Some service members sleep too little
Of active-duty military personnel seeking help for sleep complaints, two-thirds get six or less hours per night
By Nathan Seppa
Some members of the armed forces are strikingly short on sleep, according to a review of medical records of U.S. military personnel.
The study, which appears online January 31 in Sleep, uses data from active-duty military people who sought out, or were referred to, a clinic because they had a sleep complaint. Even though the study is not a random sample, some scientists believe the low levels of sleep found in the records raise serious questions about the health of the armed forces. Sleep problems in the study sample were often associated with conditions such as chronic pain, anxiety, brain injury and post-traumatic stress disorder.
Scientists know that sleep deprivation can affect mood, concentration, reaction time and cognitive function. But little information is available specifically about sleep loss in the military.
“It’s really the first study to take a good epidemiological look at sleep in military personnel,” says Alan Peterson, a psychologist at the University of Texas Health Science Center at San Antonio who wasn’t involved in the study.
Researchers reviewed the charts of every person who was admitted to Madigan Army Medical Center in Tacoma, Wash., in 2010 for sleep-related complaints and underwent polysomnography, a diagnostic test that measures physiological changes during sleep. The 725 people whose records were analyzed served in the Army, Navy or Air Force and had an average age of 36. The vast majority of the medical charts belonged to people who had been in combat, and many had been deployed to war zones multiple times.
Of the people, 85 percent had sleep problems meriting treatment, with sleep apnea and insomnia the most common. Both can cause daytime sleepiness and fatigue. People who didn’t have a sleep disorder mainly snored or had other mild symptoms.
Nearly 42 percent of the people in the study said they got five hours of sleep or less per night on average, and another 26.5 percent reported only six hours, the reviewers found. “That was the most surprising finding,” says study coauthor Vincent Mysliwiec, a pulmonary and sleep physician at Madigan.

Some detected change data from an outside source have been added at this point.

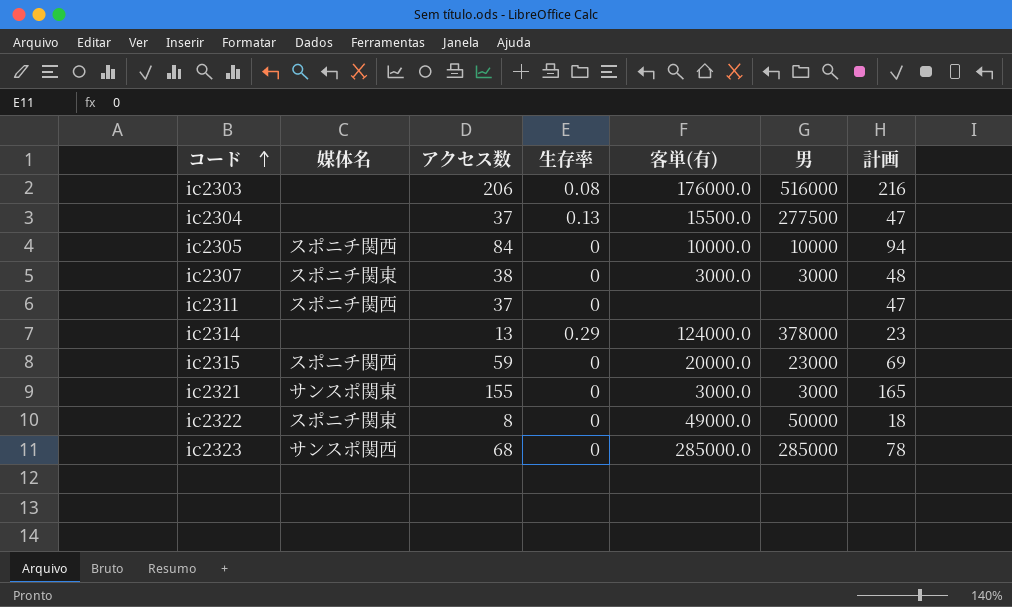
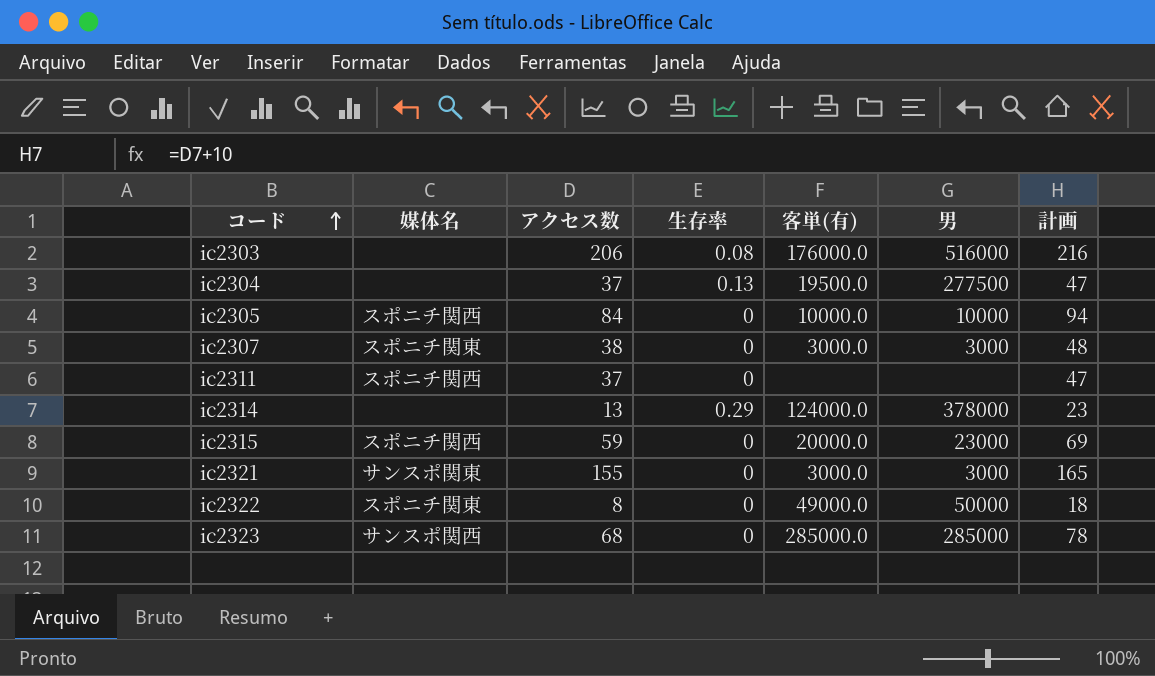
ic2304 | 客単(有): 15500.0 -> 19500.0

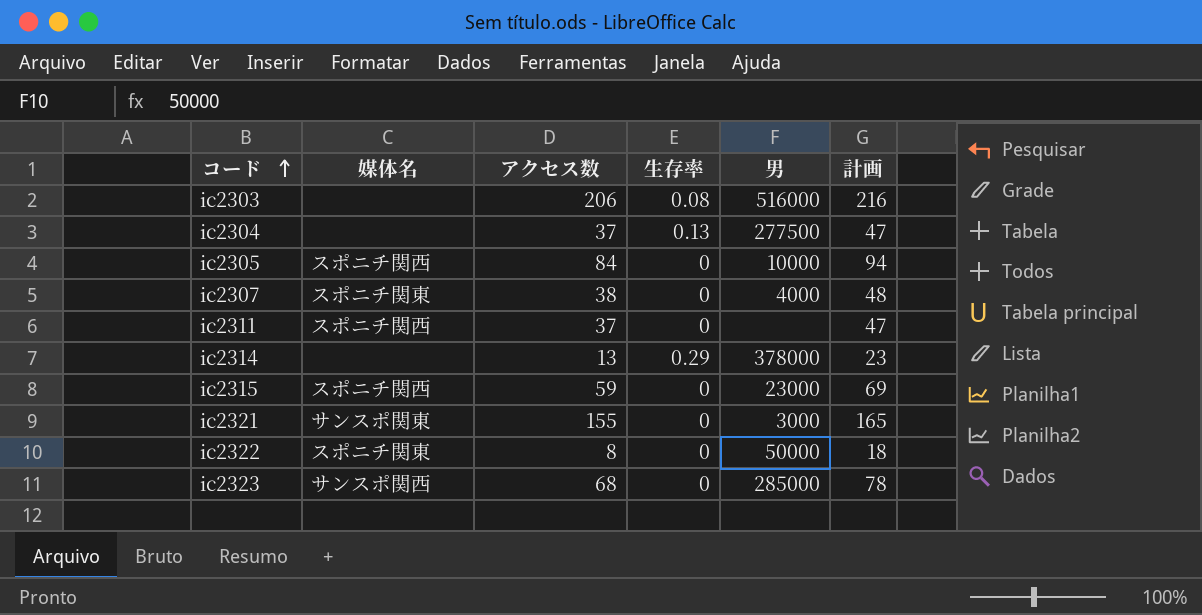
column 客単(有) | position: 5 -> none
ic2307 | 男: 3000 -> 4000

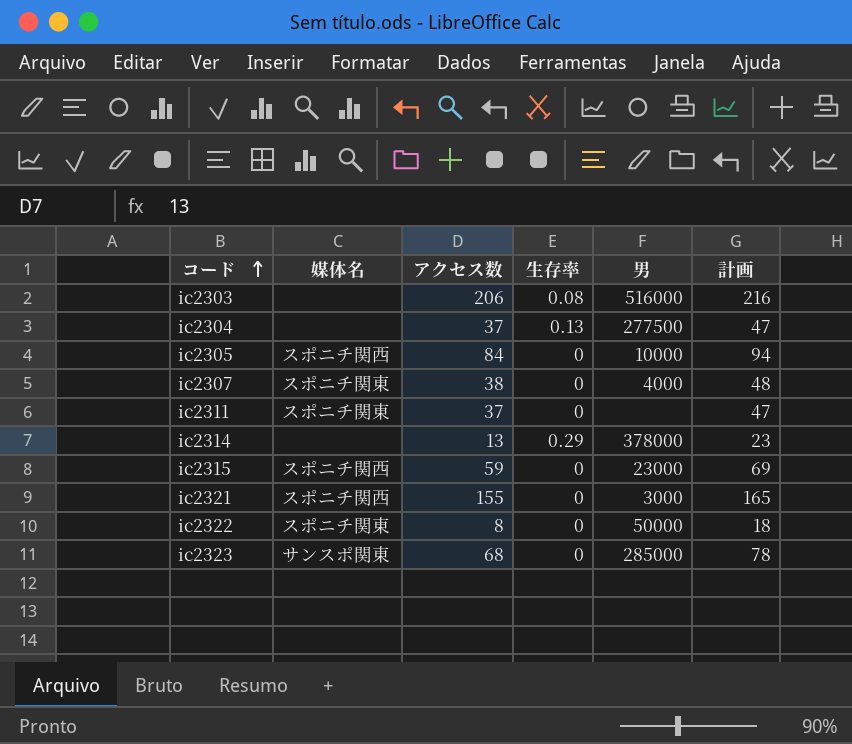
ic2311 | 媒体名: スポニチ関西 -> スポニチ関東
ic2321 | 媒体名: サンスポ関東 -> スポニチ関西
ic2323 | 媒体名: サンスポ関西 -> サンスポ関東

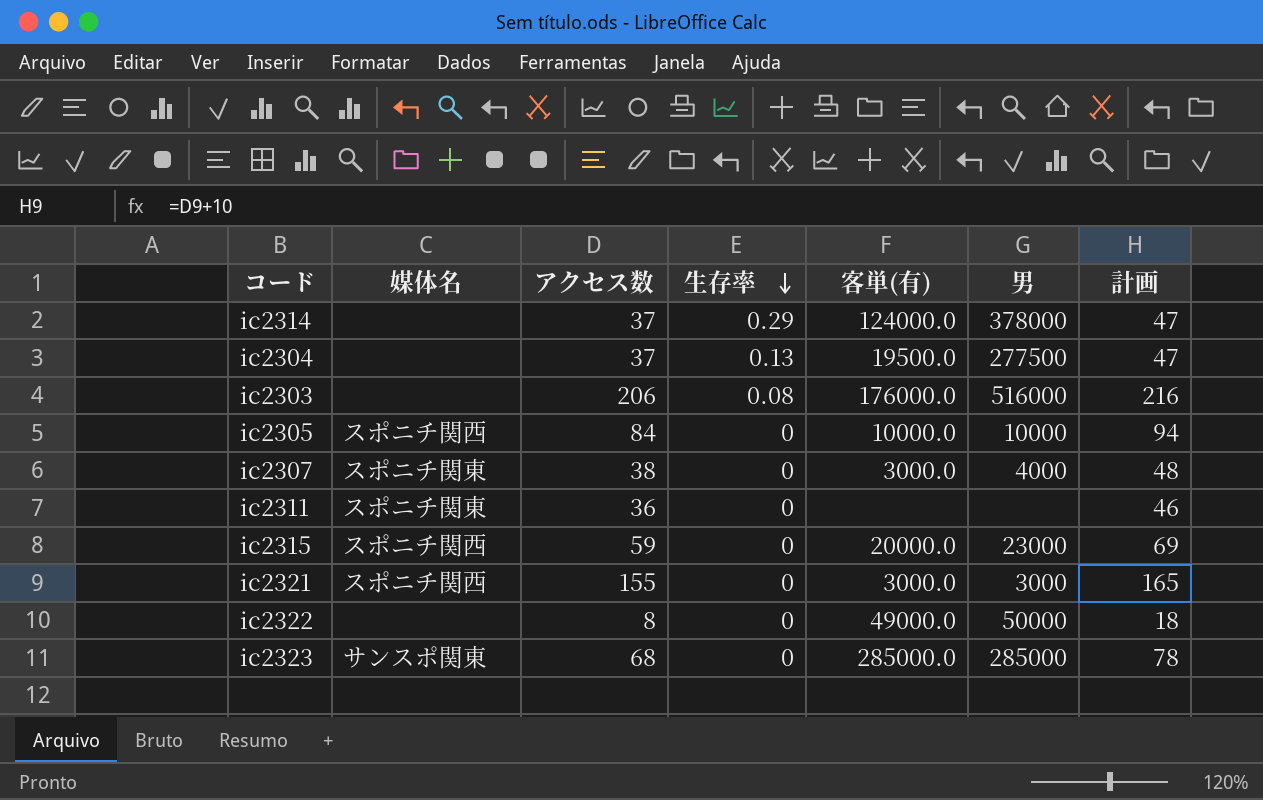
row order: コード ascending -> 生存率 descending
column 客単(有) | position: none -> 5
ic2314 | アクセス数: 13 -> 37
ic2314 | 計画: 23 -> 47
ic2311 | アクセス数: 37 -> 36
ic2311 | 計画: 47 -> 46
ic2322 | 媒体名: スポニチ関東 -> none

The risks of sleep deprivation in combat might seem obvious but actually aren’t well understood, he says. “When you’re getting shot at, you just don’t fall asleep,” soldiers have told him.
The findings suggest that the military needs to think about sleep as a resource that has value, much like fuel or water, he says. Vehicles need fuel and soldiers need water, and neither is sent into combat without enough, he says. “Sleep should be viewed with the same perspective.”

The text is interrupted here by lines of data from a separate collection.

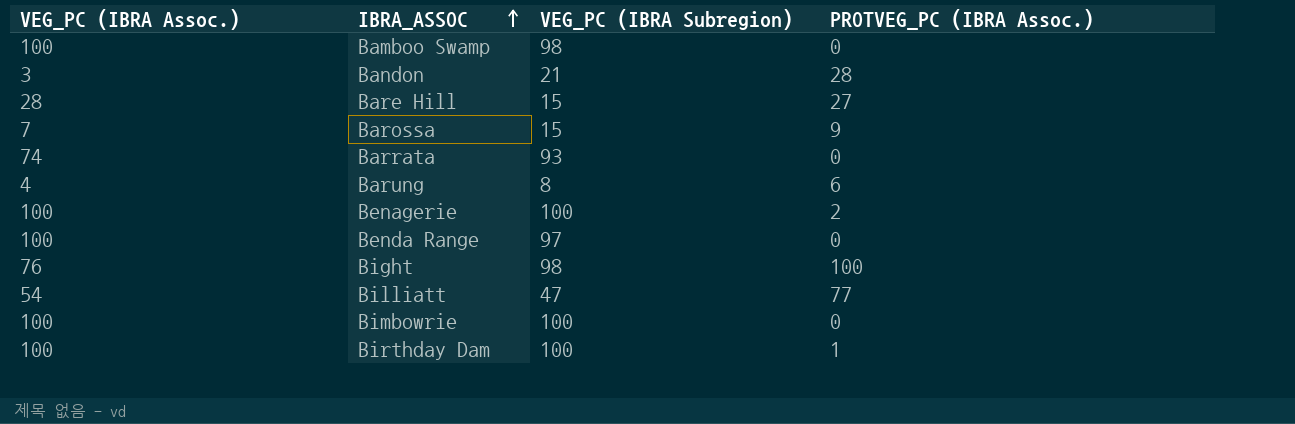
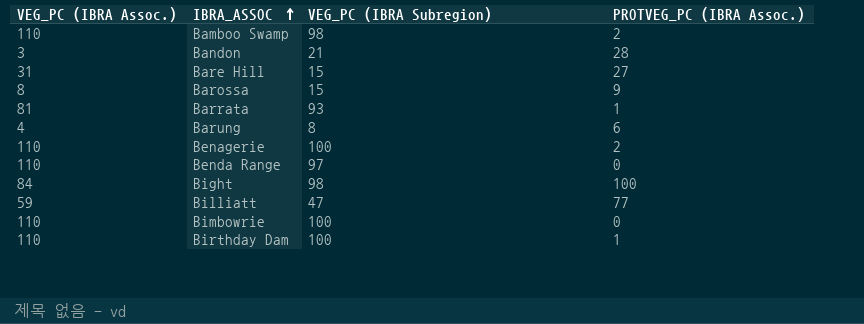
Bamboo Swamp | VEG_PC (IBRA Assoc.): 100 -> 110
Bamboo Swamp | PROTVEG_PC (IBRA Assoc.): 0 -> 2
Bare Hill | VEG_PC (IBRA Assoc.): 28 -> 31
Barossa | VEG_PC (IBRA Assoc.): 7 -> 8
Barrata | VEG_PC (IBRA Assoc.): 74 -> 81
Barrata | PROTVEG_PC (IBRA Assoc.): 0 -> 1
Benagerie | VEG_PC (IBRA Assoc.): 100 -> 110
Benda Range | VEG_PC (IBRA Assoc.): 100 -> 110
Bight | VEG_PC (IBRA Assoc.): 76 -> 84
Billiatt | VEG_PC (IBRA Assoc.): 54 -> 59
Bimbowrie | VEG_PC (IBRA Assoc.): 100 -> 110
Birthday Dam | VEG_PC (IBRA Assoc.): 100 -> 110

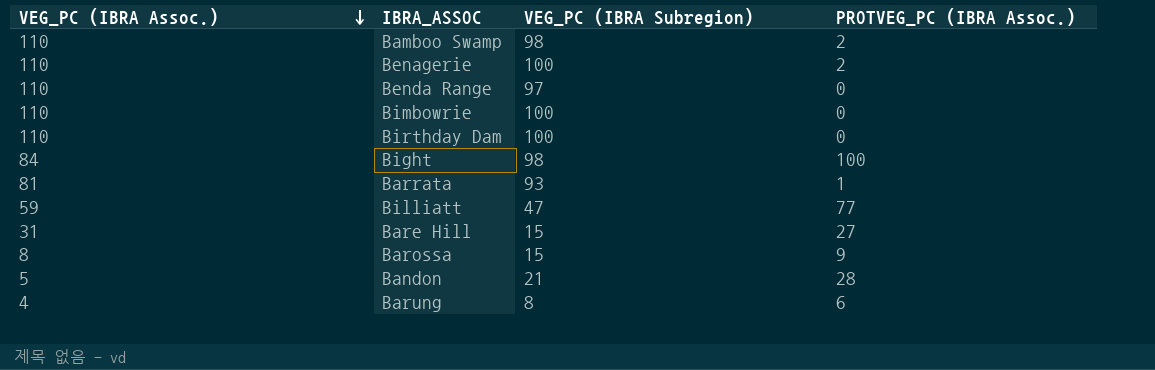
row order: IBRA_ASSOC ascending -> VEG_PC (IBRA Assoc.) descending
Birthday Dam | PROTVEG_PC (IBRA Assoc.): 1 -> 0
Bandon | VEG_PC (IBRA Assoc.): 3 -> 5

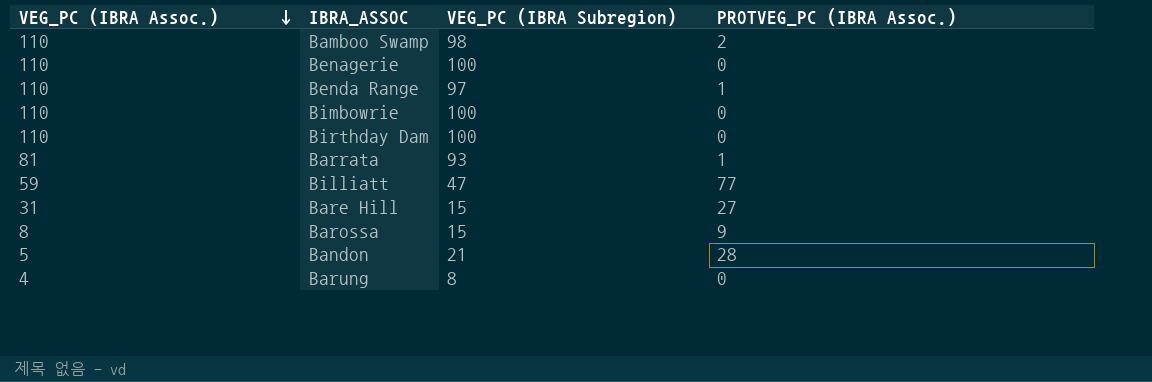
row Bight: 84 | 98 | 100 -> none
Benagerie | PROTVEG_PC (IBRA Assoc.): 2 -> 0
Benda Range | PROTVEG_PC (IBRA Assoc.): 0 -> 1
Barung | PROTVEG_PC (IBRA Assoc.): 6 -> 0

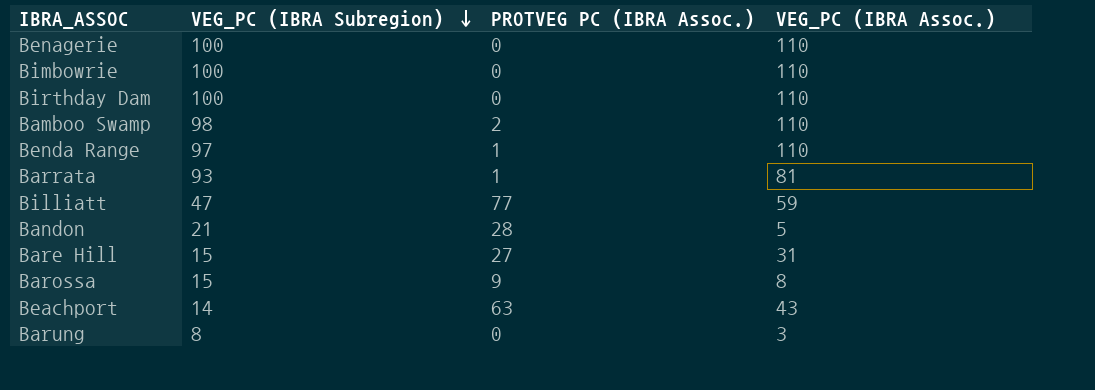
row order: VEG_PC (IBRA Assoc.) descending -> VEG_PC (IBRA Subregion) descending
column name: PROTVEG_PC (IBRA Assoc.) -> PROTVEG PC (IBRA Assoc.)
column VEG_PC (IBRA Assoc.) | position: 1 -> 4
row Beachport: none -> 14 | 63 | 43
Barung | VEG_PC (IBRA Assoc.): 4 -> 3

Instead, soldiers are taught to find downtime to catch up on sleep. “All soldiers need to rest and recover,” Mysliwiec says. “How much is possible in a wartime environment depends on the unit you’re deployed with.”
Caffeinated beverages such as coffee or so-called energy drinks may contribute to sleep problems as well, the Centers for Disease Control and Prevention reported in November. A survey of service members deployed to Afghanistan in 2010 found that those who consumed three or more such beverages per day were more likely than those who drank two or fewer to experience sleep disruption or to fall asleep in briefings or on guard duty – but not while riding in convoys.
Researchers have long known about the military’s culture of insufficient sleep, say Nita Lewis Shattuck and Stephanie Brown of the Naval Postgraduate School in Monterey, Calif., writing in the same issue of Sleep . “For many individuals in the military, sleep is considered a luxury or even a weakness.” The new findings highlight the need for policy changes, they conclude.